Recently, direct evidence for HR in replication-dependent ICL repair was demonstrated in Xenopus leavis extracts. Inhibition of Rad51 in replicating extracts ablated repair of a single site-specific ICL. Moreover, Rad51 appeared to bind to replication forks stalled at ICLs prior to induction of a DSB [89]. This suggests that Rad51 may help to stabilize stalled forks and promote stand invasion as soon as a DSB is formed. It should be noted that in this study, Rad51 binding to ICLs was not reduced in the absence of FANCD2, suggesting that FANCD2 is not required for the early accumulation of Rad51.

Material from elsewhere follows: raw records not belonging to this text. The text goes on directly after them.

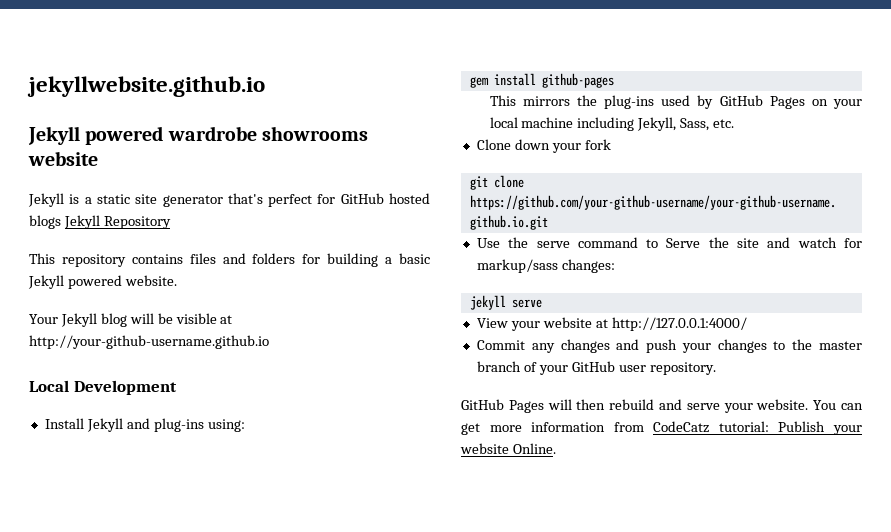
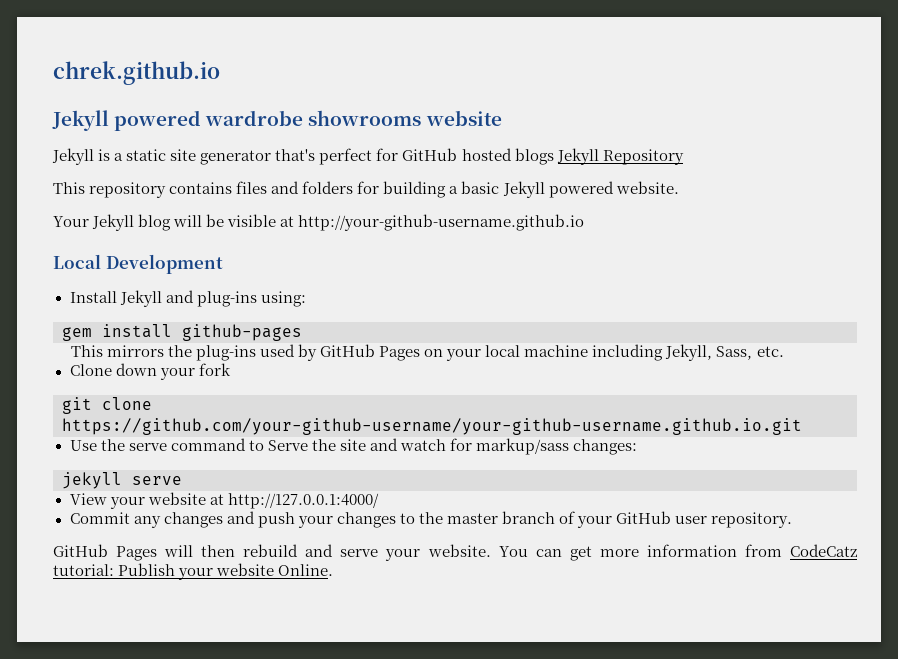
- jekyllwebsite.github.io
+ chrek.github.io

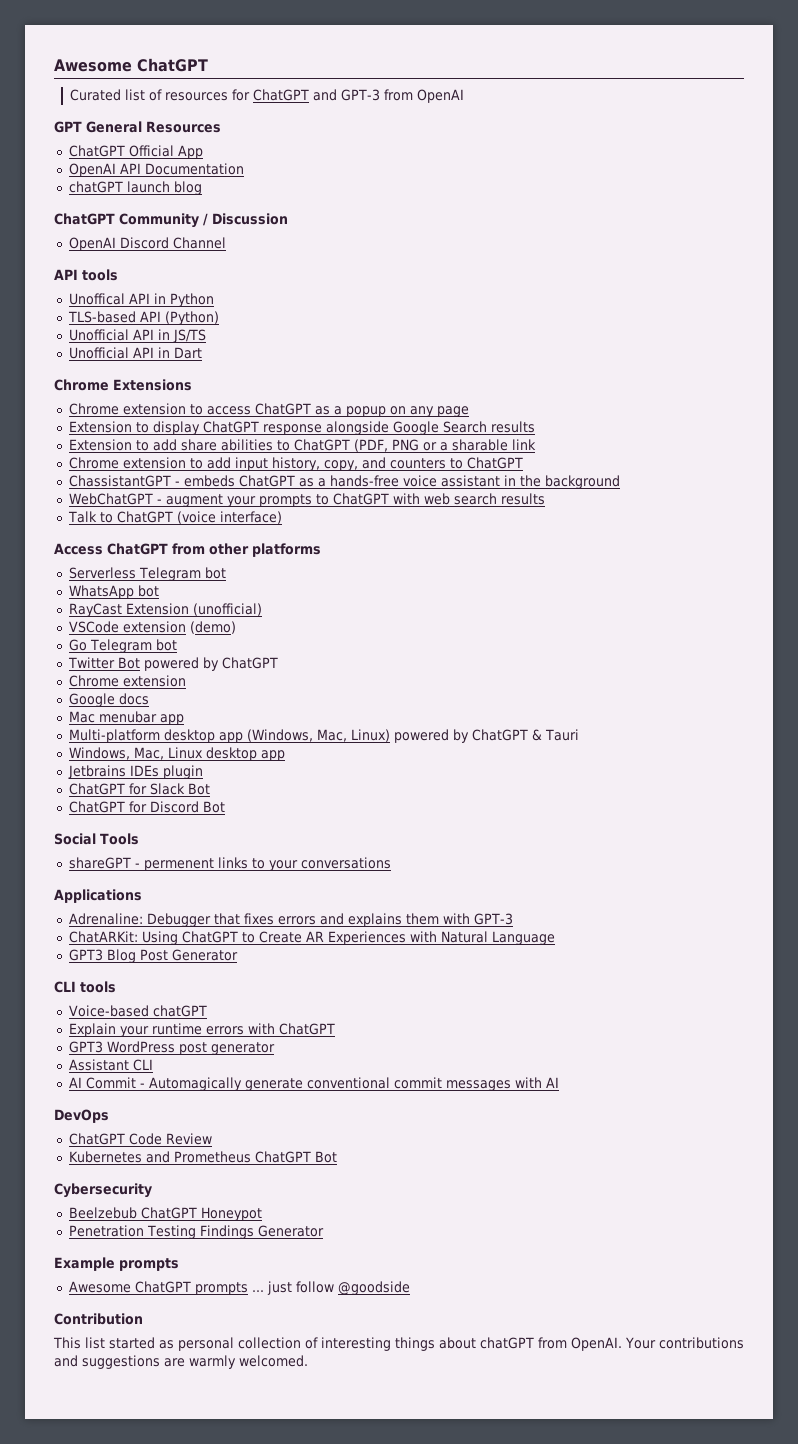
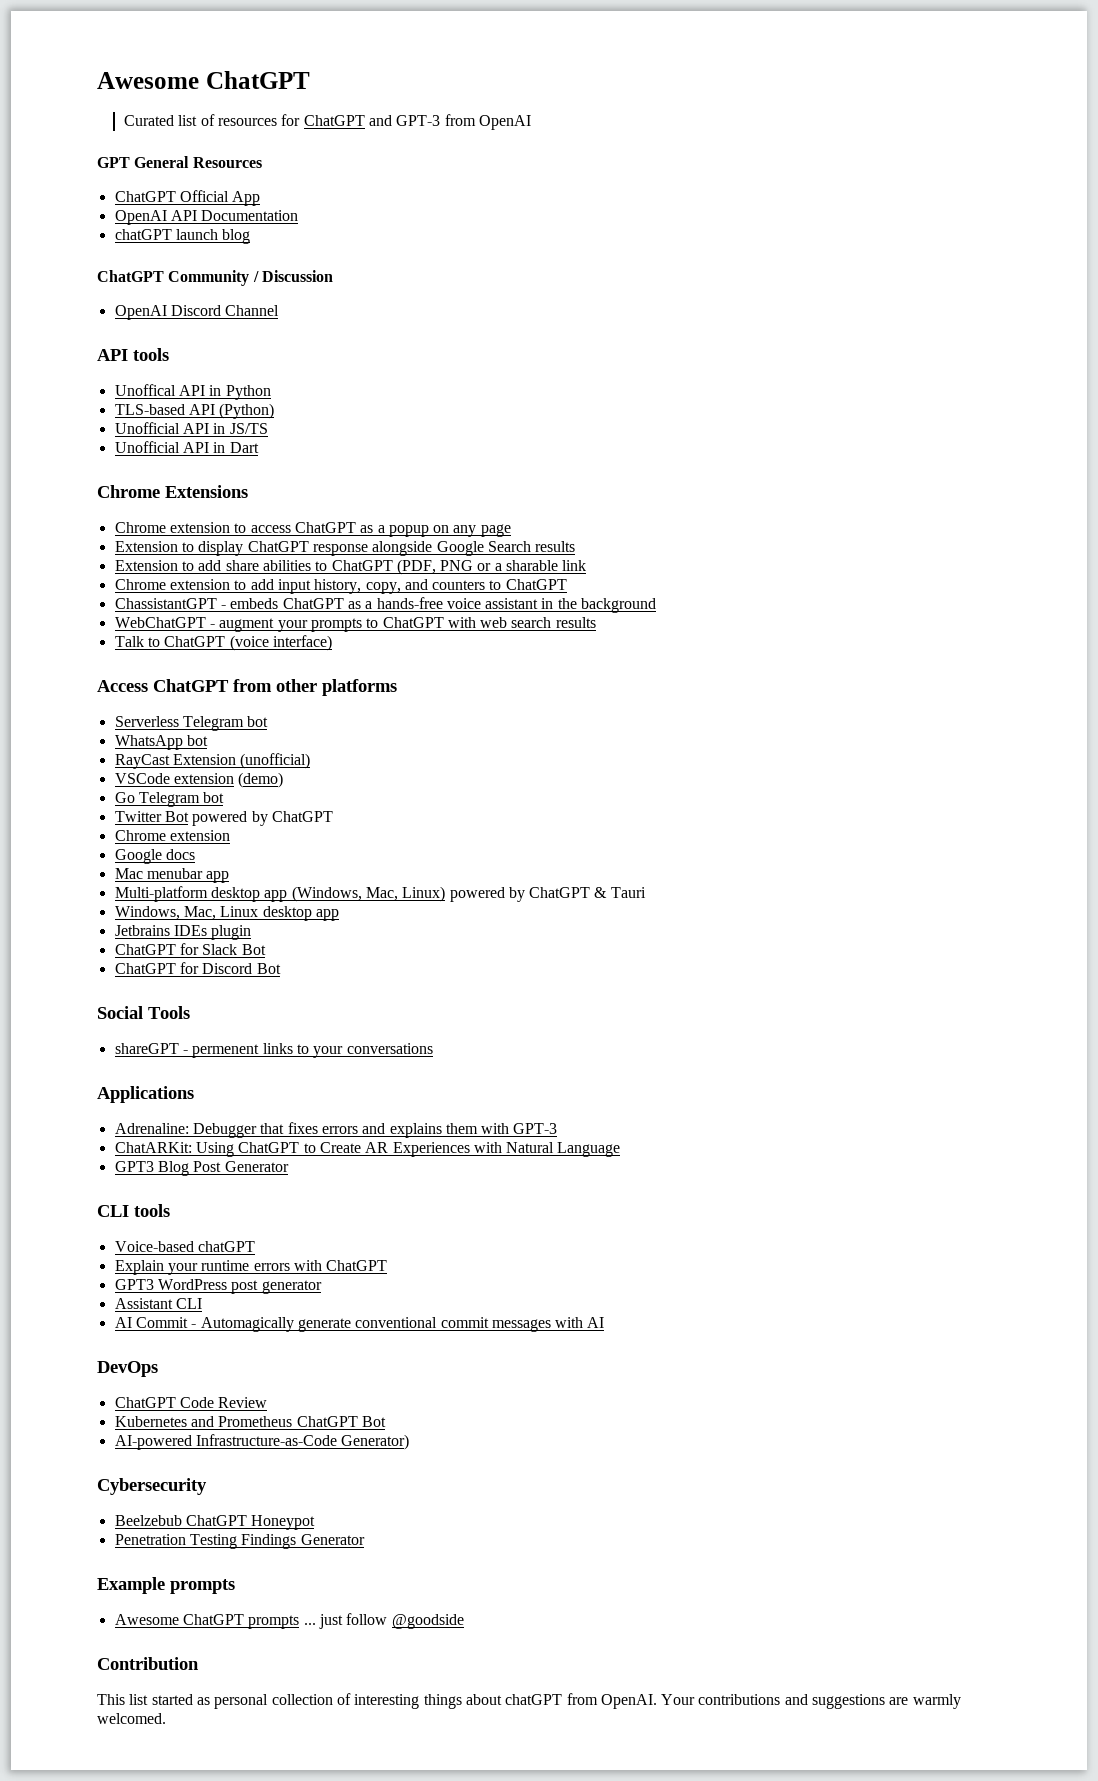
+ AI-powered Infrastructure-as-Code Generator)

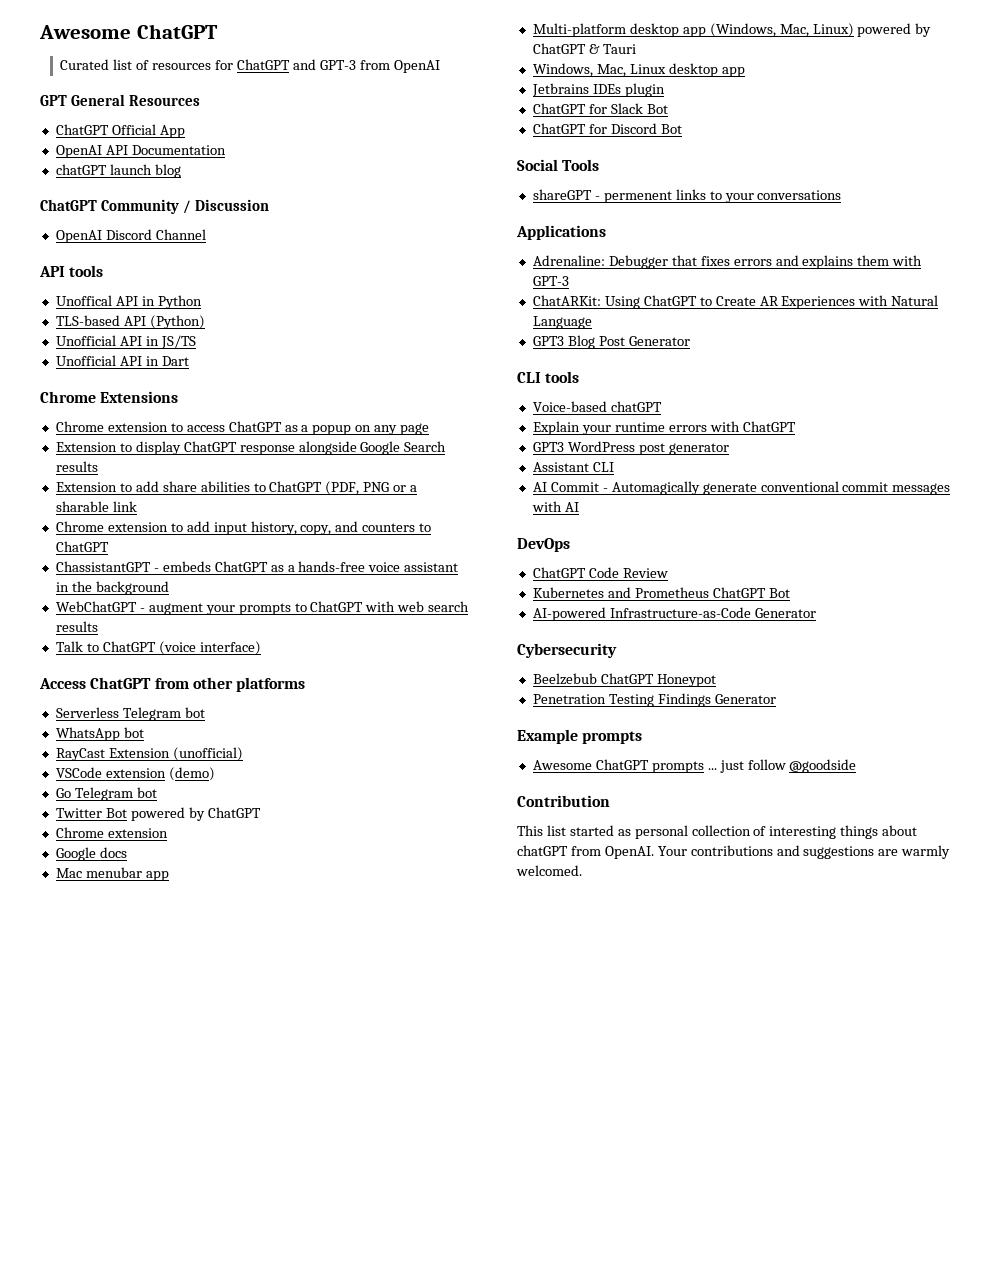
- AI-powered Infrastructure-as-Code Generator)
+ AI-powered Infrastructure-as-Code Generator

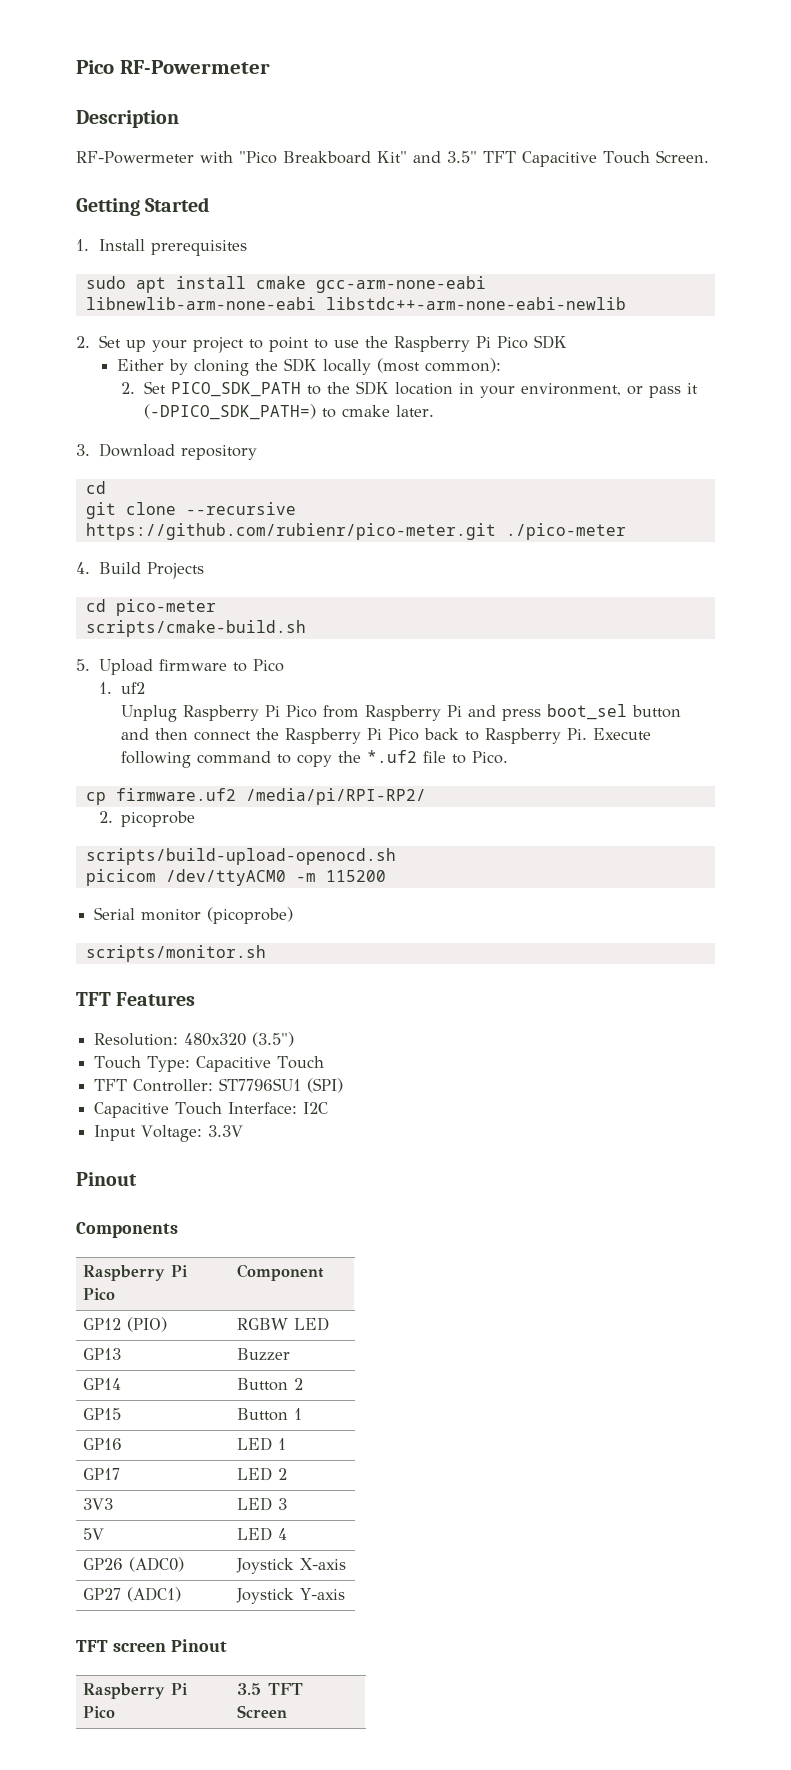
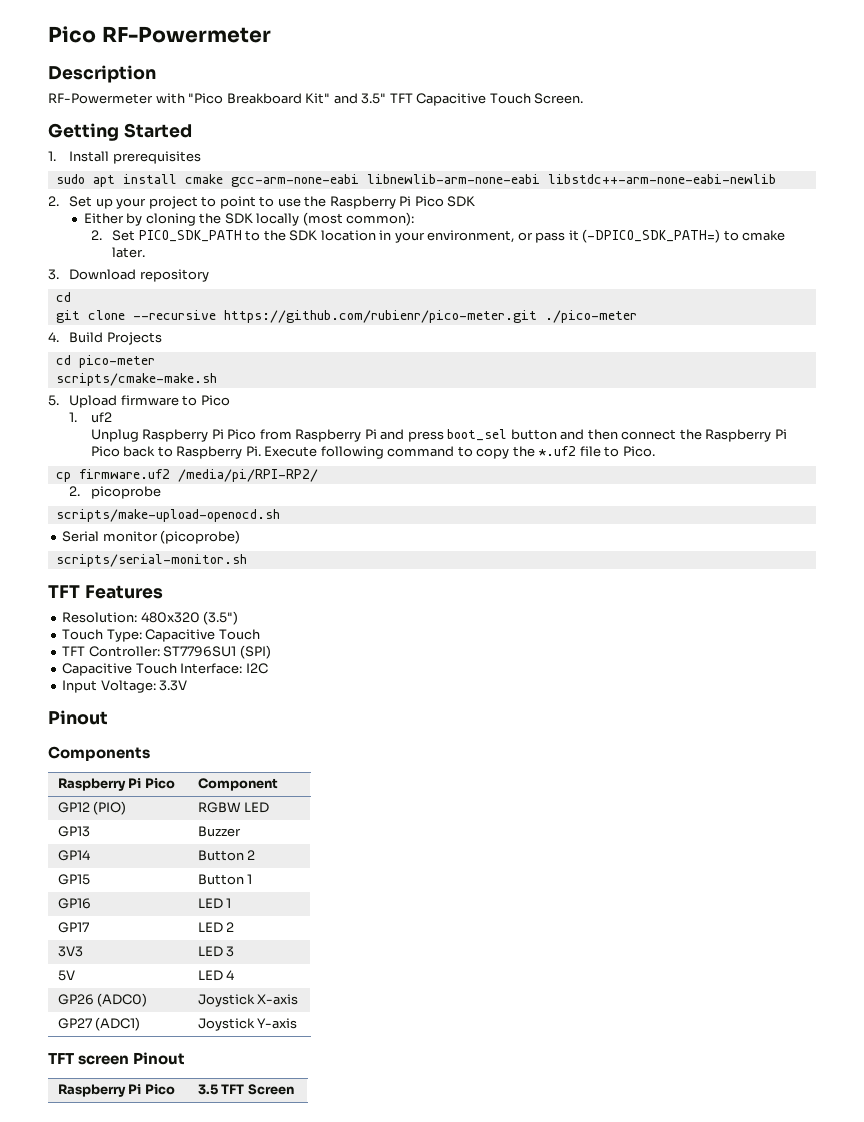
- scripts/cmake-build.sh
+ scripts/cmake-make.sh
- scripts/build-upload-openocd.sh
- picicom /dev/ttyACM0 -m 115200
+ scripts/make-upload-openocd.sh
- scripts/monitor.sh
+ scripts/serial-monitor.sh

Since it is generally accepted that a DSB is not generated in RIR, it follows that this pathway does not require HR proteins. Indeed, it has been shown that RIR does not require Rad51 [39] or the Rad51 paralogs XRCC2/3 [15, 16].

Concluding remarks

Understanding all the mechanisms of ICL repair should lead to improvement of crosslinking chemotherapeutic drugs and help to understand why cancers become resistant to such treatment. There is now solid evidence that higher eukaryotes repair ICLs both by a replication- and HR-dependent pathway and by a replication- and/or recombination-independent pathway. It is likely that replication-dependent ICL repair is dominant in rapidly dividing cells. This might explain why RIR has until recently been overlooked. However, RIR is the sole repair mechanism by which non- or slowly-dividing cells maintain genomic integrity and transcriptional activity after ICL generation. The physiological relevance of this pathway is emphasized by several studies, including our own, which have shown that cells lacking proteins such as Polκ [39], Polζ [73] and CSB [16], which are involved in RIR, are more sensitive to crosslinking drugs when treated in G0/G1. Moreover, Enoui et al. showed that inactivation of genes involved in replication-dependent and -independent ICL repair have an additive effect on cellular sensitivity to cisplatin and MMC, suggesting that the two pathways are not mutually exclusive and can act together. This might be particularly important when cells are exposed to especially high doses of crosslinking drugs. In G1 or quiescent cells, RIR would be the only means of defense against crosslinking chemotherapeutic drugs. Therefore, elucidating the distinction between replication-independent and replication-dependent ICL repair should guide the rational design of drugs to target slowly-cycling tumor cells or to help alleviate the side effects of crosslinking drugs on post-mitotic cells. In addition to the implications of RIR for chemotherapy, there is evidence that exposure to ICL-forming agents promotes aging (reviewed in [90]). RIR therefore, might be important in non-replicating cells to slow the process of cellular aging.

Highlights.

  • Interstrand crosslinks are repaired by distinct pathways during and outside of S-phase.

  • ICL repair outside of S-phase is critical for cellular homeostasis, particularly in post-mitotic or rarely-dividing cells.